On substance, Bush told us in the campaign what he cared about: tax cuts for the affluent, passing something called an education bill (he abandoned vouchers– the only part that a lot of people, like me, actually liked!), increasing defense spending, more tax cuts for the wealthy, and, frankly, reducing America’s profile in the world (pre-9-11, by NOT engaging in annoying nation building instead of the reverse, but the objective, strangely, was achieved).
Excuse me, but Bush TOLD us what he wanted to do.
You can like what Bush has done (especially if you’re really affluent). You can hate it. But you can’t really deny that he said what he was going to do, and he did it. That’s almost unheard of in American politics, when you think about it.
Dodd
TD: I haven’t examined the budget in detail – I doubt anyone has, even on capital hill – but it seems to me that the major focus of spending reductions is to reduce funding for ineffectual and inefficient programs so that the ones that actually accomplish something can remain. There’s nothing “cruel and nasty” about that – it’s rather a lot like that whole Reinventing Gov’t thing that was so popular a few years ago.
Incidentally, Bush just signed a school voucher bill for DC despite heavy resistance from the Democrats. If not for some DC moms embarrassing ther hell out of a handful of Dem Senators, we wouldn’t have even seen that happen. So the fact that that was all he was able to accomplish has a lot more to do with Teddy Kennedy and the NEA than it does with him.
Ken Hahn
Sadly, I think Kevin has a point. The demand for government services is growing. Everyone wants cuts, so long as their pet program is fully funded. People vote on what a politicians promises to do for them, not on what he or she will do for the country. The trend toward big government is popular because every special interest is fed.
Here in California, we are spending not only our money, but our children’s and onto generations yet undreamed of. The only advertising and the only news stories are by and about groups pleading for MORE money. Bush is trying to promise just enough to get elected. He can’t outbid the Democrats who will promise anything to anybody to get a few votes.

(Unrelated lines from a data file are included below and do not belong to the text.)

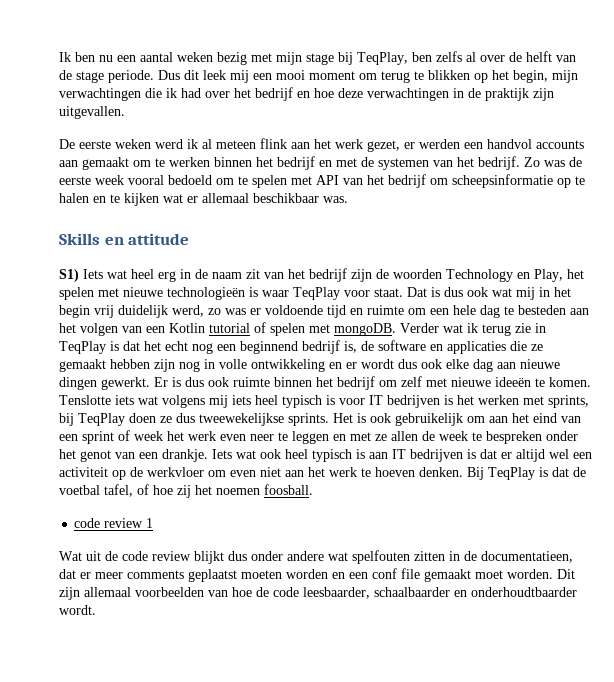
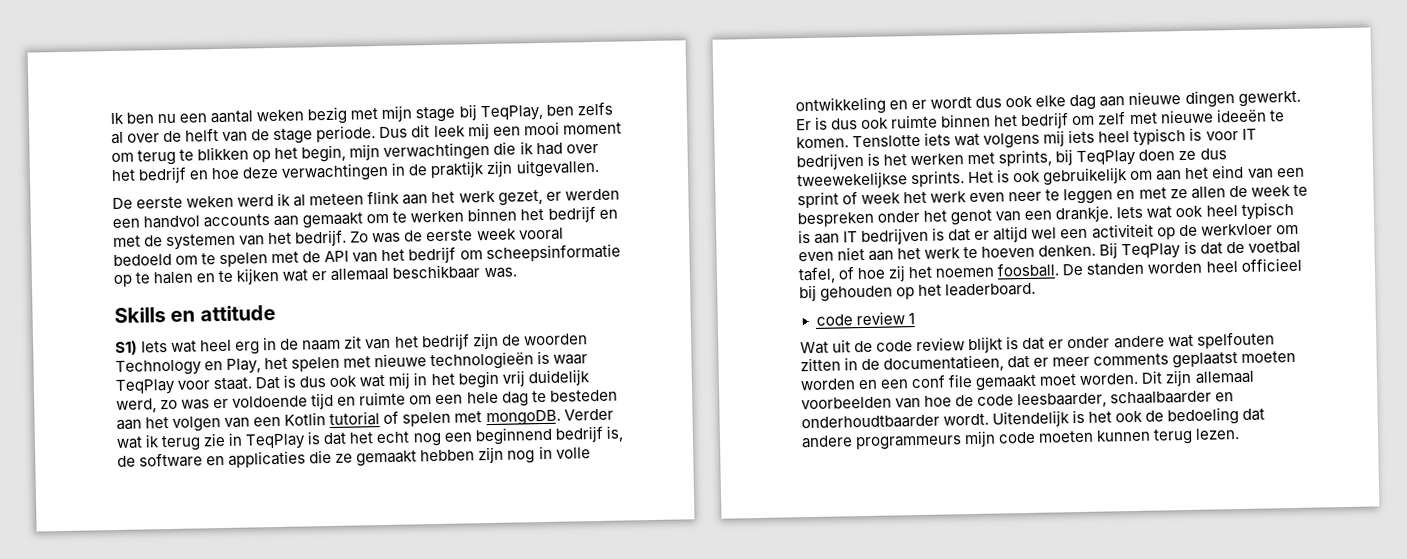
- Zo was de eerste week vooral bedoeld om te spelen met API van het bedrijf om scheepsinformatie op te halen en te kijken wat er allemaal beschikbaar was.
+ Zo was de eerste week vooral bedoeld om te spelen met de API van het bedrijf om scheepsinformatie op te halen en te kijken wat er allemaal beschikbaar was.
+ De standen worden heel officieel bij gehouden op het leaderboard.
- Wat uit de code review blijkt dus onder andere wat spelfouten zitten in de documentatieen, dat er meer comments geplaatst moeten worden en een conf file gemaakt moet worden.
+ Wat uit de code review blijkt is dat er onder andere wat spelfouten zitten in de documentatieen, dat er meer comments geplaatst moeten worden en een conf file gemaakt moet worden.
+ Uitendelijk is het ook de bedoeling dat andere programmeurs mijn code moeten kunnen terug lezen.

Almost everyone believes that they are poor. The Democrats and their pet media feed this perception at every chance. Join the concepts of “soak the rich” and “there ought to be a law” and you can sell government expansion.
Bush is not a conservative. Like his father, he’s a moderate liberal who appears to be conservative only if viewed from the vicinity of Ted Kennedy. Both Bush and the Democrats will try to buy your vote. The difference is that the Dem’s think they have a limitless budget.
The American people are adopting liberal values because the so called conservatives in government are just go slow type liberals. Since the only reporting done on conservative values is sneering and negative, I doubt that many people will move that way. Kevin’s examples are weak but his basic premise does indeed provoke serious consideration.
Dodd
Some support for my contention (above) that Bush’s “cruel and nasty” budget cuts are in fact aimed at programs that don’t perform.
Brian
When CalPundit says “most Americans” , he really means “I.” Don’t bother with him.